Exercise directions
Each line in the entries below that holds the word "Tiendas" belongs in the answer.

Data supplied
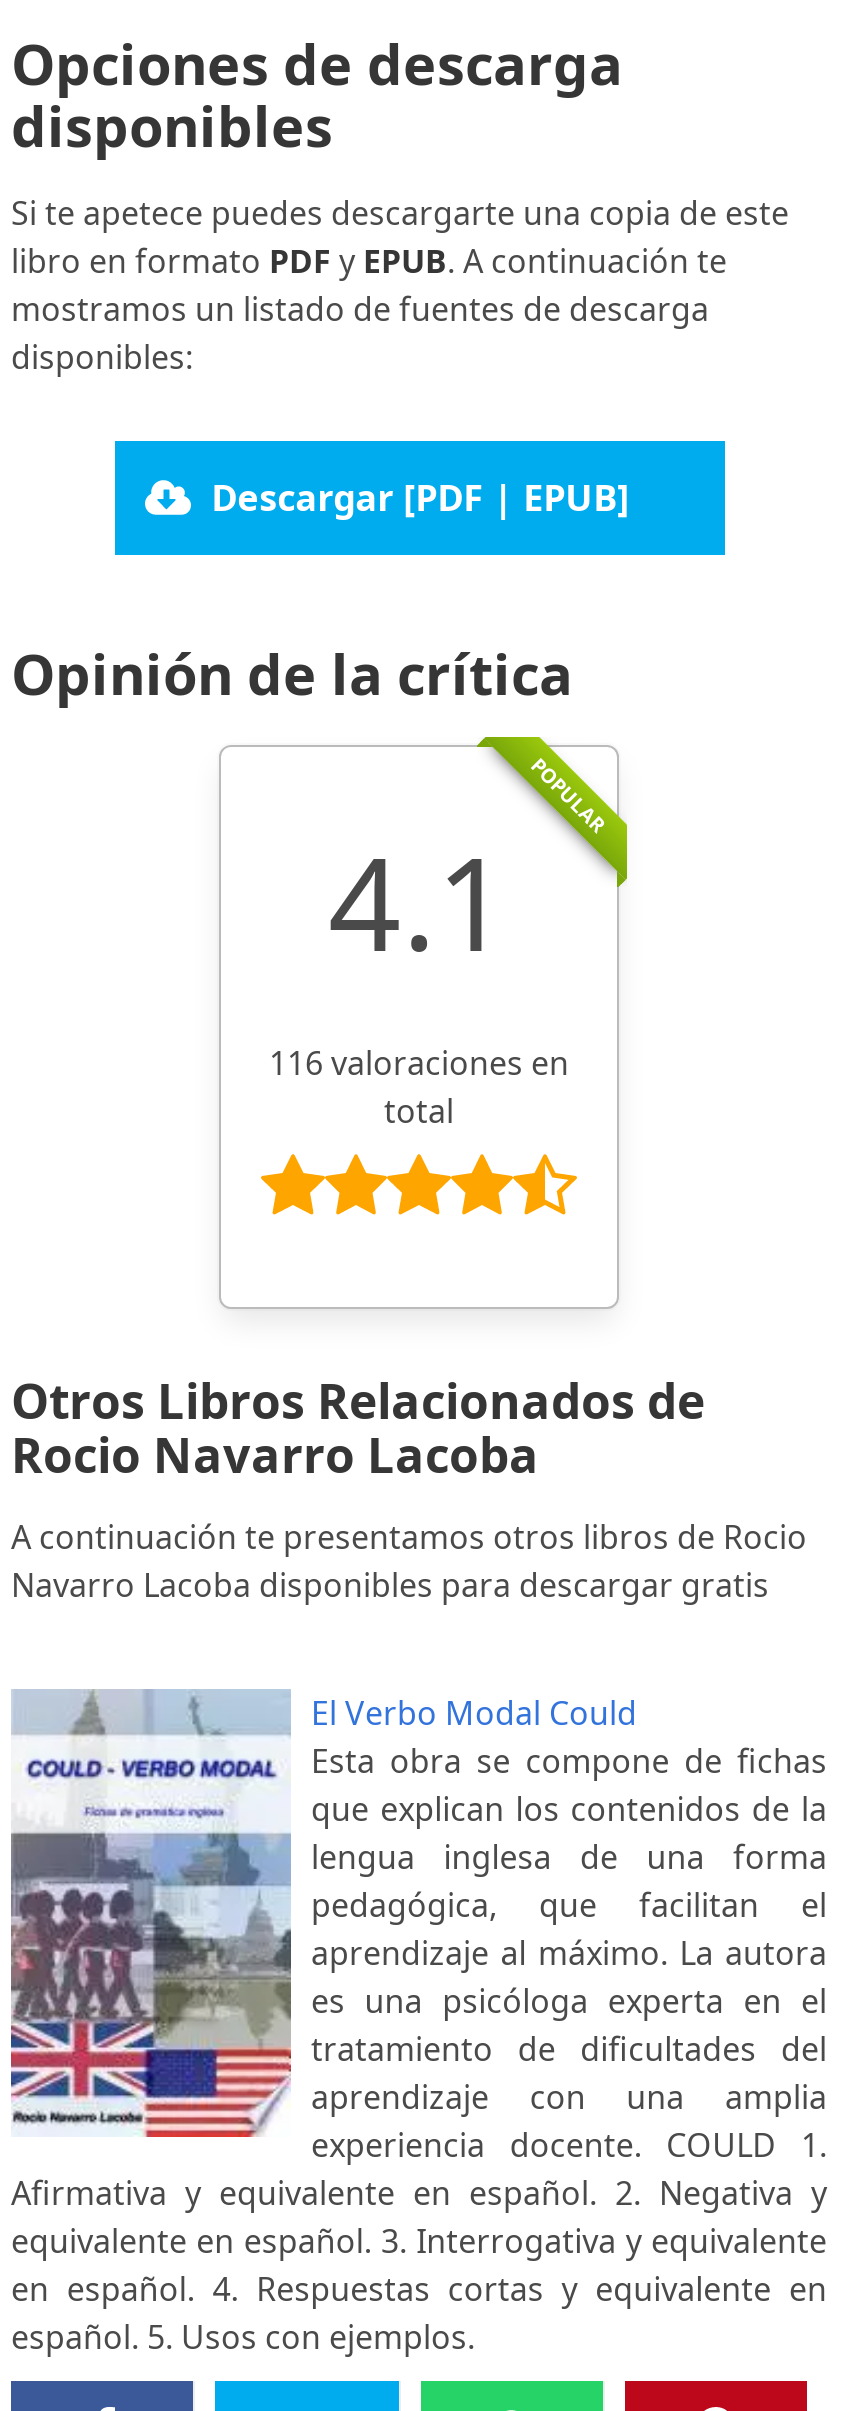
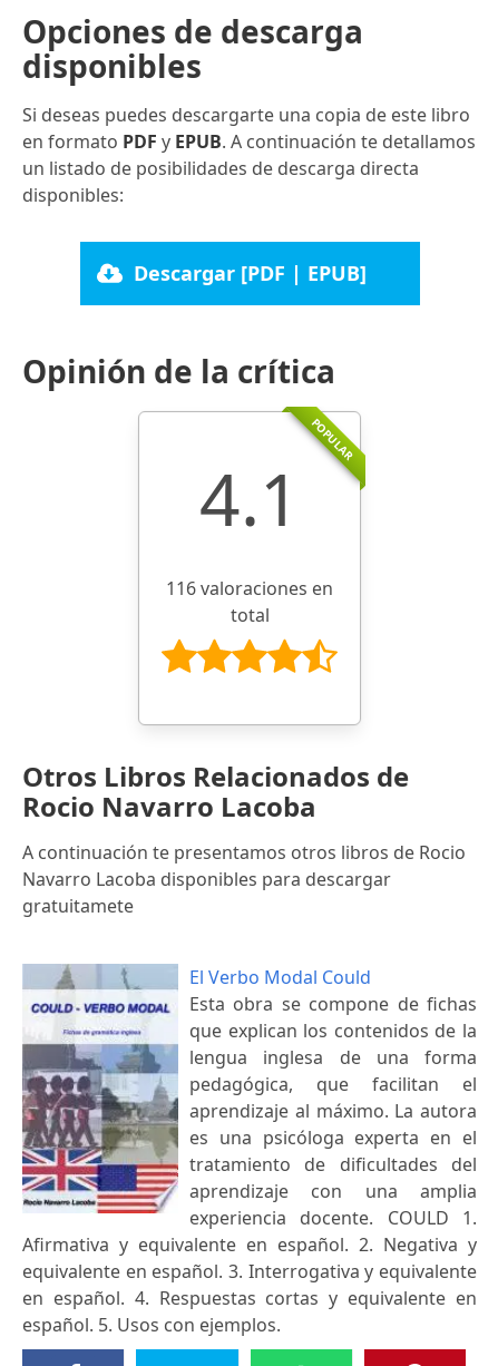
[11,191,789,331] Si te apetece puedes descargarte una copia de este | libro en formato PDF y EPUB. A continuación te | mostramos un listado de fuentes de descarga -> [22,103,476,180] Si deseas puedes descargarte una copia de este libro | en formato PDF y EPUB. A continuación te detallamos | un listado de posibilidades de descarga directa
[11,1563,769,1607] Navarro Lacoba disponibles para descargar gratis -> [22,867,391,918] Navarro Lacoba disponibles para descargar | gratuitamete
==
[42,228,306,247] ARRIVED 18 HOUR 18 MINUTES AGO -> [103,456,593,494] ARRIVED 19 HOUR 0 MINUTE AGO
==
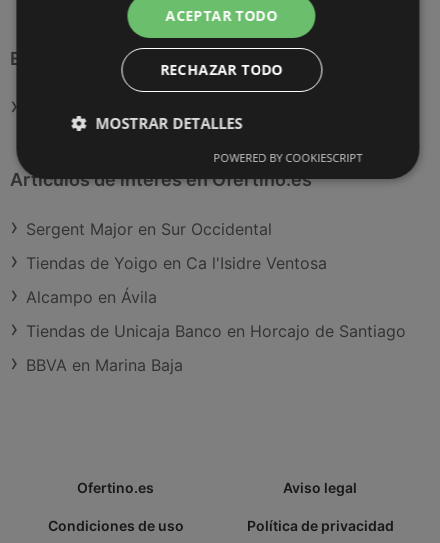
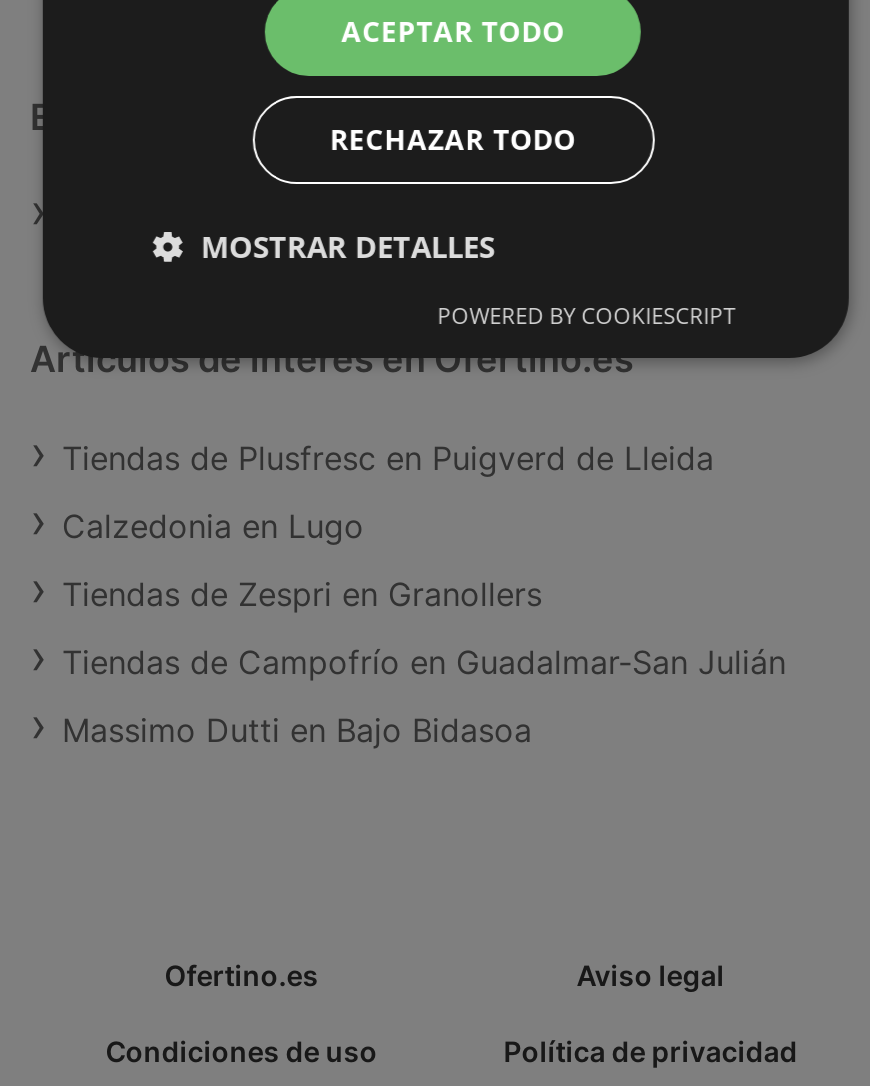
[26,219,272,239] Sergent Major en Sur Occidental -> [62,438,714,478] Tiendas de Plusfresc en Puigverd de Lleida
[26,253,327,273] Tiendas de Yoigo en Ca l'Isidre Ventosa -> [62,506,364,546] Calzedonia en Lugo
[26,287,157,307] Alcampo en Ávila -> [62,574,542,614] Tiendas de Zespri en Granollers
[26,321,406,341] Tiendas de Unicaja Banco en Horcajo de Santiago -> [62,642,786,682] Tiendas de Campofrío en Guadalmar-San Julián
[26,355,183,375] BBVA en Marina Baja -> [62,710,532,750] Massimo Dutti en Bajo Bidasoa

Result
[26,219,272,239] Sergent Major en Sur Occidental -> [62,438,714,478] Tiendas de Plusfresc en Puigverd de Lleida
[26,253,327,273] Tiendas de Yoigo en Ca l'Isidre Ventosa -> [62,506,364,546] Calzedonia en Lugo
[26,287,157,307] Alcampo en Ávila -> [62,574,542,614] Tiendas de Zespri en Granollers
[26,321,406,341] Tiendas de Unicaja Banco en Horcajo de Santiago -> [62,642,786,682] Tiendas de Campofrío en Guadalmar-San Julián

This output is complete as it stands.